Supplied material Start Marker

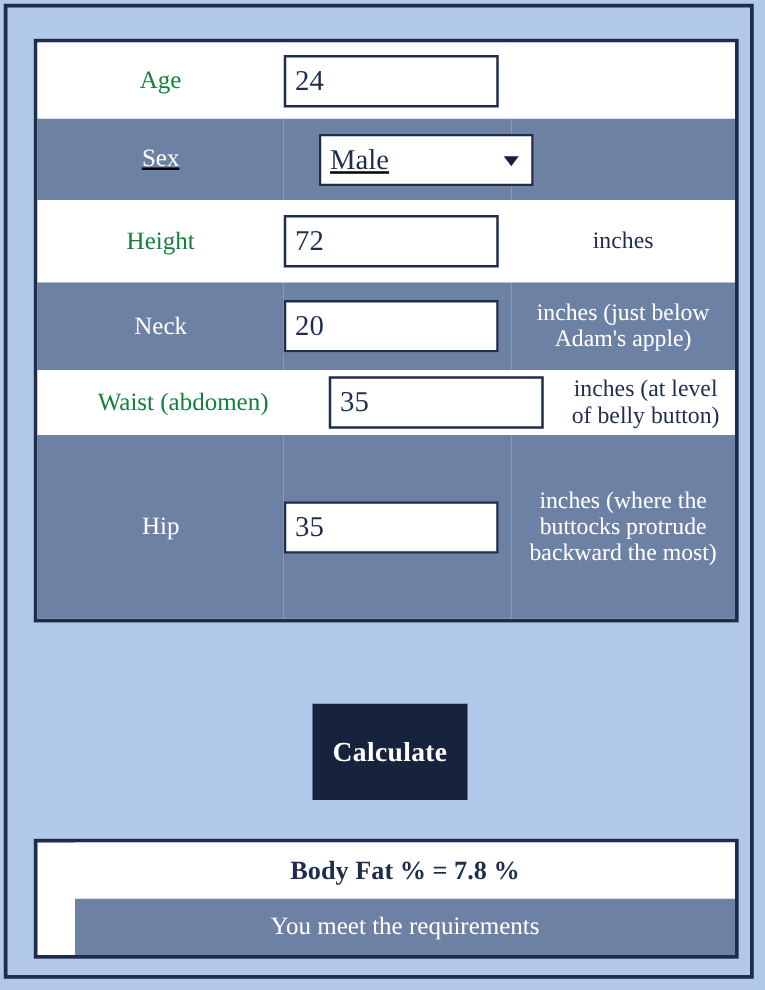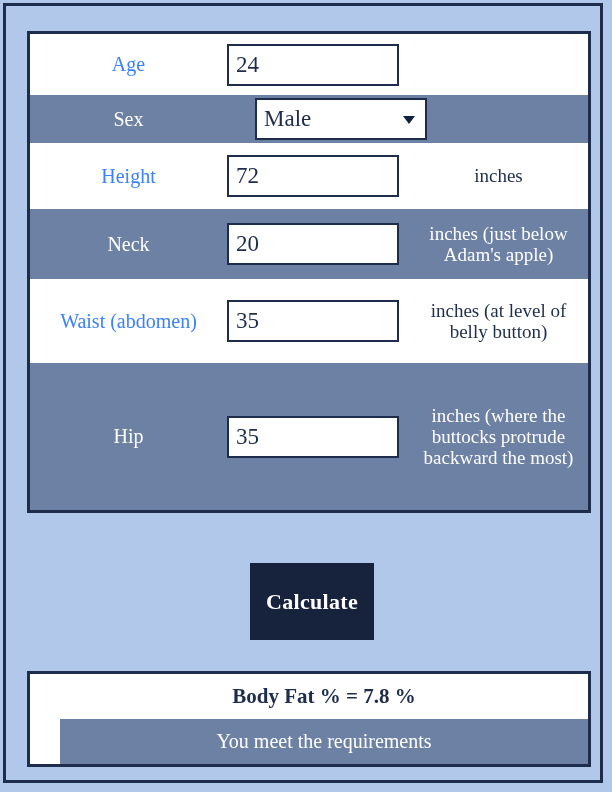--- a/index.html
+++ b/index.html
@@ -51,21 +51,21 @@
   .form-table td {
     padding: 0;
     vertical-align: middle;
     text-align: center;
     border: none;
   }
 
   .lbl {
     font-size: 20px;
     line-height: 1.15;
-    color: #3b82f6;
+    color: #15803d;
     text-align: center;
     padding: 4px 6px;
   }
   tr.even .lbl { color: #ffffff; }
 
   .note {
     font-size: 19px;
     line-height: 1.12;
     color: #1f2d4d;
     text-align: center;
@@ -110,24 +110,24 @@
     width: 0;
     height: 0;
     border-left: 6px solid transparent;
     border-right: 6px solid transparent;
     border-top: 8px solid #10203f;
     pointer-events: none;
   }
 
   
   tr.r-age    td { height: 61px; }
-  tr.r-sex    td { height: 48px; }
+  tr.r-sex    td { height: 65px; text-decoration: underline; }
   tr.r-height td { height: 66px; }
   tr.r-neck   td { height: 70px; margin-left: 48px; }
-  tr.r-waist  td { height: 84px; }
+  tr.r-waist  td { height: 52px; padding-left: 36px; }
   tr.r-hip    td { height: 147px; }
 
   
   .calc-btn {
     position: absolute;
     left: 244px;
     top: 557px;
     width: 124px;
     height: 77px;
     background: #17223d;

Supplied material End Marker
Supplied material Start Marker

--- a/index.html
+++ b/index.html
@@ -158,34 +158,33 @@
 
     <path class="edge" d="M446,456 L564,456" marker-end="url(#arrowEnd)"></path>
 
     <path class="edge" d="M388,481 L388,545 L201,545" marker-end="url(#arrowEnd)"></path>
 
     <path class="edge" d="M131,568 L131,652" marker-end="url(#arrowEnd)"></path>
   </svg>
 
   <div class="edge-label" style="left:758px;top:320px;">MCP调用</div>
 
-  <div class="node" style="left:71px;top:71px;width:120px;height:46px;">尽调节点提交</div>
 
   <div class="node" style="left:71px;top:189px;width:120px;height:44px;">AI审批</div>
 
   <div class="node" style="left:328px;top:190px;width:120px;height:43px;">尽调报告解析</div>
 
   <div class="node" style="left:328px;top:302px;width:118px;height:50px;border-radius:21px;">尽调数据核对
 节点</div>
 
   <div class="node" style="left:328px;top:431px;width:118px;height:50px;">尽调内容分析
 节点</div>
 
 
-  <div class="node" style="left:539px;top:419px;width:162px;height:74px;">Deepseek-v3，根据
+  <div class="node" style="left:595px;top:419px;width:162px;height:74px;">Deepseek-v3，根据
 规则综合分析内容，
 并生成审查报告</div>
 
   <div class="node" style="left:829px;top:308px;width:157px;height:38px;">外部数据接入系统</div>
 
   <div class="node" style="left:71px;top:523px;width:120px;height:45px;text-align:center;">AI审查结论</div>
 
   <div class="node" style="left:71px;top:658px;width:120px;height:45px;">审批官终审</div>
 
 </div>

Supplied material End Marker

The answer must be every line of the records that holds the string "arrowEnd".

- **Solution below**:
     <path class="edge" d="M446,456 L564,456" marker-end="url(#arrowEnd)"></path>
     <path class="edge" d="M388,481 L388,545 L201,545" marker-end="url(#arrowEnd)"></path>
     <path class="edge" d="M131,568 L131,652" marker-end="url(#arrowEnd)"></path>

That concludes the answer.